--- DATA TO USE Enclosed Below ---

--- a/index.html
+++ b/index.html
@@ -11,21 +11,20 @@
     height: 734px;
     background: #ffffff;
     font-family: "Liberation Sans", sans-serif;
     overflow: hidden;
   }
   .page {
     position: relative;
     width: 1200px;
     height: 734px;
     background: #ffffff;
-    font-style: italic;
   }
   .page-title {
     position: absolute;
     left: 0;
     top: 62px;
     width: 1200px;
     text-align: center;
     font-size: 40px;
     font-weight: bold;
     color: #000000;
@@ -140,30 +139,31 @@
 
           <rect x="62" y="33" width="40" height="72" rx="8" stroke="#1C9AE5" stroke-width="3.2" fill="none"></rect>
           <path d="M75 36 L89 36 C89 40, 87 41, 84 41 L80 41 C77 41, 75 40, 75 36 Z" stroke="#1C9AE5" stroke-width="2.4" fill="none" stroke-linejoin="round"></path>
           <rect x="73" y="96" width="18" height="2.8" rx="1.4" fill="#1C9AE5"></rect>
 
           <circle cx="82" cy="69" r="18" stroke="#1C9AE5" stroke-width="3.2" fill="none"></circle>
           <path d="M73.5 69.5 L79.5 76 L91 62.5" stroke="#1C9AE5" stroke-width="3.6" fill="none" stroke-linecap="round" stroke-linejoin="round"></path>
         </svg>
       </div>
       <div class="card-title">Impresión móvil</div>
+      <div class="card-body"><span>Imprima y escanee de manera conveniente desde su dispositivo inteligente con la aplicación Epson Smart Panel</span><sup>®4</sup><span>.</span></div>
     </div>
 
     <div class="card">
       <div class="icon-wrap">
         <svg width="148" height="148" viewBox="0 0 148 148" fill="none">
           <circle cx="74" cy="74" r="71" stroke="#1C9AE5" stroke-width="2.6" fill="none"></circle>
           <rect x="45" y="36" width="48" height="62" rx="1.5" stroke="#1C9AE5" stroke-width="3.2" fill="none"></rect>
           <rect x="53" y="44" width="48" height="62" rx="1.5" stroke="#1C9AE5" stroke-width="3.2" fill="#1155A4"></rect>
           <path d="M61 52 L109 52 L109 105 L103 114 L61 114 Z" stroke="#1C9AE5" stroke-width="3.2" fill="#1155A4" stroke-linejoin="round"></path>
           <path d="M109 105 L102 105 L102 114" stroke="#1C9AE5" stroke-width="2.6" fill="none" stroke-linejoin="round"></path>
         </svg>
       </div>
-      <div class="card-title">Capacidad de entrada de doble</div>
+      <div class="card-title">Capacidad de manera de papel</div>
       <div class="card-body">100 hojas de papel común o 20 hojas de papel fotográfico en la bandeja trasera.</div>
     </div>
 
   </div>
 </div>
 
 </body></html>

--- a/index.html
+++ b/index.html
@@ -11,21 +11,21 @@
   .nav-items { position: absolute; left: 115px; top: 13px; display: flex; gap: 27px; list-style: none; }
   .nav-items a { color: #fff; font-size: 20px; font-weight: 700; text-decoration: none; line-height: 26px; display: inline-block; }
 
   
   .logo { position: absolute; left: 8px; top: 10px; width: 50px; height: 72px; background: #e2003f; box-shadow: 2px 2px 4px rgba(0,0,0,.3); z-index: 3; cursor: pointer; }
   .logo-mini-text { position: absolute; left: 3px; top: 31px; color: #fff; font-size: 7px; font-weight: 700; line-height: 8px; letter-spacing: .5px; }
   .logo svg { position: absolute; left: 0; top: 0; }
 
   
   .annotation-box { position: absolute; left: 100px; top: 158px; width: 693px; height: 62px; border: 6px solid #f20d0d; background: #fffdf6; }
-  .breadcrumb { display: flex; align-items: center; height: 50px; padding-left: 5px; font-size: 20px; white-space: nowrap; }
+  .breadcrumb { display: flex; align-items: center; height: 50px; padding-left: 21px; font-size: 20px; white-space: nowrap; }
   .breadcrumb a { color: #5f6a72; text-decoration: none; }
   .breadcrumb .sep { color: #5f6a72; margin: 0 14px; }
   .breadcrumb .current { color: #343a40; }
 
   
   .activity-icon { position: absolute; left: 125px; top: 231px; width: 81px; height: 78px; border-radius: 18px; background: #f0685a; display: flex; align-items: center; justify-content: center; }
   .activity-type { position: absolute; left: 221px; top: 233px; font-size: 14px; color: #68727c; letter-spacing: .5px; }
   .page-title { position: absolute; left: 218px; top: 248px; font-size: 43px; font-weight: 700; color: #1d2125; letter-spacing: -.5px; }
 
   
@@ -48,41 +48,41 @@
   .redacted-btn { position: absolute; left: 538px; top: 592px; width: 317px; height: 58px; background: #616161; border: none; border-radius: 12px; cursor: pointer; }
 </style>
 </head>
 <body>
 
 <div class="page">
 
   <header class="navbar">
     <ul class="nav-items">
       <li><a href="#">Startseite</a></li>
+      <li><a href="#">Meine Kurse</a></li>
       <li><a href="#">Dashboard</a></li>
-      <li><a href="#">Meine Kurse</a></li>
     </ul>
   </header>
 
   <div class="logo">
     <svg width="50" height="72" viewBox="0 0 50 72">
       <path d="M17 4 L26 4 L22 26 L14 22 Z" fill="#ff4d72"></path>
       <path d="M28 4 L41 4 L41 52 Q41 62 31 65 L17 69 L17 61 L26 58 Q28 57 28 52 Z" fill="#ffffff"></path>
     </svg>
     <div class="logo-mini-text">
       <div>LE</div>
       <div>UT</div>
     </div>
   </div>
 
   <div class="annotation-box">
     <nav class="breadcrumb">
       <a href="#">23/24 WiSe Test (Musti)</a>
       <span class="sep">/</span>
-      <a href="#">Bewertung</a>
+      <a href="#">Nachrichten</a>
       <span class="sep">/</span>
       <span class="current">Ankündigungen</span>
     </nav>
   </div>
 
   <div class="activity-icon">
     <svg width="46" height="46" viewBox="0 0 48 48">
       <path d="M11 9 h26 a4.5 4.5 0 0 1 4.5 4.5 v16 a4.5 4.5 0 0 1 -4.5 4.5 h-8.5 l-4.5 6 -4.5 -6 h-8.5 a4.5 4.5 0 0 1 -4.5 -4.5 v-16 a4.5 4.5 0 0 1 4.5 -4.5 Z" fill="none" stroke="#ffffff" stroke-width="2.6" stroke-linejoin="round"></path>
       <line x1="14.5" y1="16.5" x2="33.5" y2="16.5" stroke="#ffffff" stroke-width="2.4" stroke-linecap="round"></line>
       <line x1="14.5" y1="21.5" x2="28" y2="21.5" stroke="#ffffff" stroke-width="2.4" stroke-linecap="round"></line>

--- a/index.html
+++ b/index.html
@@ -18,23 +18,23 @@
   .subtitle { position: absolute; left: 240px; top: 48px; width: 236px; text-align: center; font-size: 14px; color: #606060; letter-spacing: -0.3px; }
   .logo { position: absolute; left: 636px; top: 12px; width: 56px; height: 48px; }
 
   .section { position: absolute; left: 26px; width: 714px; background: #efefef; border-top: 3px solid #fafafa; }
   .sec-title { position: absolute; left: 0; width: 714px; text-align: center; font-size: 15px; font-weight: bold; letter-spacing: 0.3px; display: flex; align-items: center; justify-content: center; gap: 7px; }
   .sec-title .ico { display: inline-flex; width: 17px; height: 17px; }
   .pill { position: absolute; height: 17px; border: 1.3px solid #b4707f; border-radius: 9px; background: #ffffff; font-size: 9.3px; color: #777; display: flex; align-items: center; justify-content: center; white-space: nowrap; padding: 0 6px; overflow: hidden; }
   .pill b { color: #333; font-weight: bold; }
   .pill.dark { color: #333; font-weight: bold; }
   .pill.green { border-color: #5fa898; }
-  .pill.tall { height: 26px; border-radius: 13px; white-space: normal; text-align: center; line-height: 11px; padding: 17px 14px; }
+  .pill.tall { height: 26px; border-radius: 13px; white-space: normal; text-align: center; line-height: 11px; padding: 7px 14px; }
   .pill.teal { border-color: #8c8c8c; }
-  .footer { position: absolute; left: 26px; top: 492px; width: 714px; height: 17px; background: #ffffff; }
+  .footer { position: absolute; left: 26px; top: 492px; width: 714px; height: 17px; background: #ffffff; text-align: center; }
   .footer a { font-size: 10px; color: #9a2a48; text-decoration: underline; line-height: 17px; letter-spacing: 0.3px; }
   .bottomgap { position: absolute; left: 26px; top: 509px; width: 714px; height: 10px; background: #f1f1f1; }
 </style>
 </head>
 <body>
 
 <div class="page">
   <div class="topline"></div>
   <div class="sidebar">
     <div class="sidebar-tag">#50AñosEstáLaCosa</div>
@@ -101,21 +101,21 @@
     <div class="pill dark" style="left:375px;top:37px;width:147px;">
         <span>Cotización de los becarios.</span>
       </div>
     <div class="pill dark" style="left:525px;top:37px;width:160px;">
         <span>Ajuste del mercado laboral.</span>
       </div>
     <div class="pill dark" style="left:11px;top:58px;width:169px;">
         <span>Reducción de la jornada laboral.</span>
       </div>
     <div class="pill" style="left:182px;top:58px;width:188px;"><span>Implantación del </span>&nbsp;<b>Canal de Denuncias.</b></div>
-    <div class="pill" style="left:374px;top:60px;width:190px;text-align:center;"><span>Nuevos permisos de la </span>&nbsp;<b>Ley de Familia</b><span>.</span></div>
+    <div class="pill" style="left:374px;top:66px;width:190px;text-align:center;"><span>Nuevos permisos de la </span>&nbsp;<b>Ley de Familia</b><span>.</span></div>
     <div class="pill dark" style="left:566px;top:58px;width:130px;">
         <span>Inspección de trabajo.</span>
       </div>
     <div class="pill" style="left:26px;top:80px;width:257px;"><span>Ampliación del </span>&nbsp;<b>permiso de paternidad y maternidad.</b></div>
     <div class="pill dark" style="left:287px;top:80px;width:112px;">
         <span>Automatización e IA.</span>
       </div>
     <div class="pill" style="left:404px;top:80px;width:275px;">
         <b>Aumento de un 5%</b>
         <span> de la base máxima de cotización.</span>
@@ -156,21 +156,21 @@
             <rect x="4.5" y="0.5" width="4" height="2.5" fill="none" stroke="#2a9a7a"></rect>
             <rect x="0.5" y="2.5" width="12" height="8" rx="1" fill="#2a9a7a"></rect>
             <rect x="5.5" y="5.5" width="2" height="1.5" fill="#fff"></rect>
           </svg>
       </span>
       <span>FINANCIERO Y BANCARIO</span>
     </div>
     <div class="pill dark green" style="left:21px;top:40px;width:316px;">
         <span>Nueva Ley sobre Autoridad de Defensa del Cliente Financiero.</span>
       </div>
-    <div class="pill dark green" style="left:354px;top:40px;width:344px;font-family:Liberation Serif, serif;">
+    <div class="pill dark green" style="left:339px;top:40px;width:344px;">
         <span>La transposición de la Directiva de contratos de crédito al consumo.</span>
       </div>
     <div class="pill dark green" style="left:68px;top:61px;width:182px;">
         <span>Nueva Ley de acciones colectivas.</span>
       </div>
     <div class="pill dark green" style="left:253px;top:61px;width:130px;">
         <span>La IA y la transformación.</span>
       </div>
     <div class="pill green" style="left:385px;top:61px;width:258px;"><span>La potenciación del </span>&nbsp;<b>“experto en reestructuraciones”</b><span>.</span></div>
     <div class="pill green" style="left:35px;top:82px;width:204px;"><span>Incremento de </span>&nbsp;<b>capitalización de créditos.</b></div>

--- End of Enclosed DATA TO USE ---

* [TASK INSTRUCTIONS] Which lines above run from the one containing "inline-flex; width: 17px;" to the one containing "#ffffff; text-align: center;"? Give them again exactly, both ends included.

* [TASK SOLUTION]
   .sec-title .ico { display: inline-flex; width: 17px; height: 17px; }
   .pill { position: absolute; height: 17px; border: 1.3px solid #b4707f; border-radius: 9px; background: #ffffff; font-size: 9.3px; color: #777; display: flex; align-items: center; justify-content: center; white-space: nowrap; padding: 0 6px; overflow: hidden; }
   .pill b { color: #333; font-weight: bold; }
   .pill.dark { color: #333; font-weight: bold; }
   .pill.green { border-color: #5fa898; }
-  .pill.tall { height: 26px; border-radius: 13px; white-space: normal; text-align: center; line-height: 11px; padding: 17px 14px; }
+  .pill.tall { height: 26px; border-radius: 13px; white-space: normal; text-align: center; line-height: 11px; padding: 7px 14px; }
   .pill.teal { border-color: #8c8c8c; }
-  .footer { position: absolute; left: 26px; top: 492px; width: 714px; height: 17px; background: #ffffff; }
+  .footer { position: absolute; left: 26px; top: 492px; width: 714px; height: 17px; background: #ffffff; text-align: center; }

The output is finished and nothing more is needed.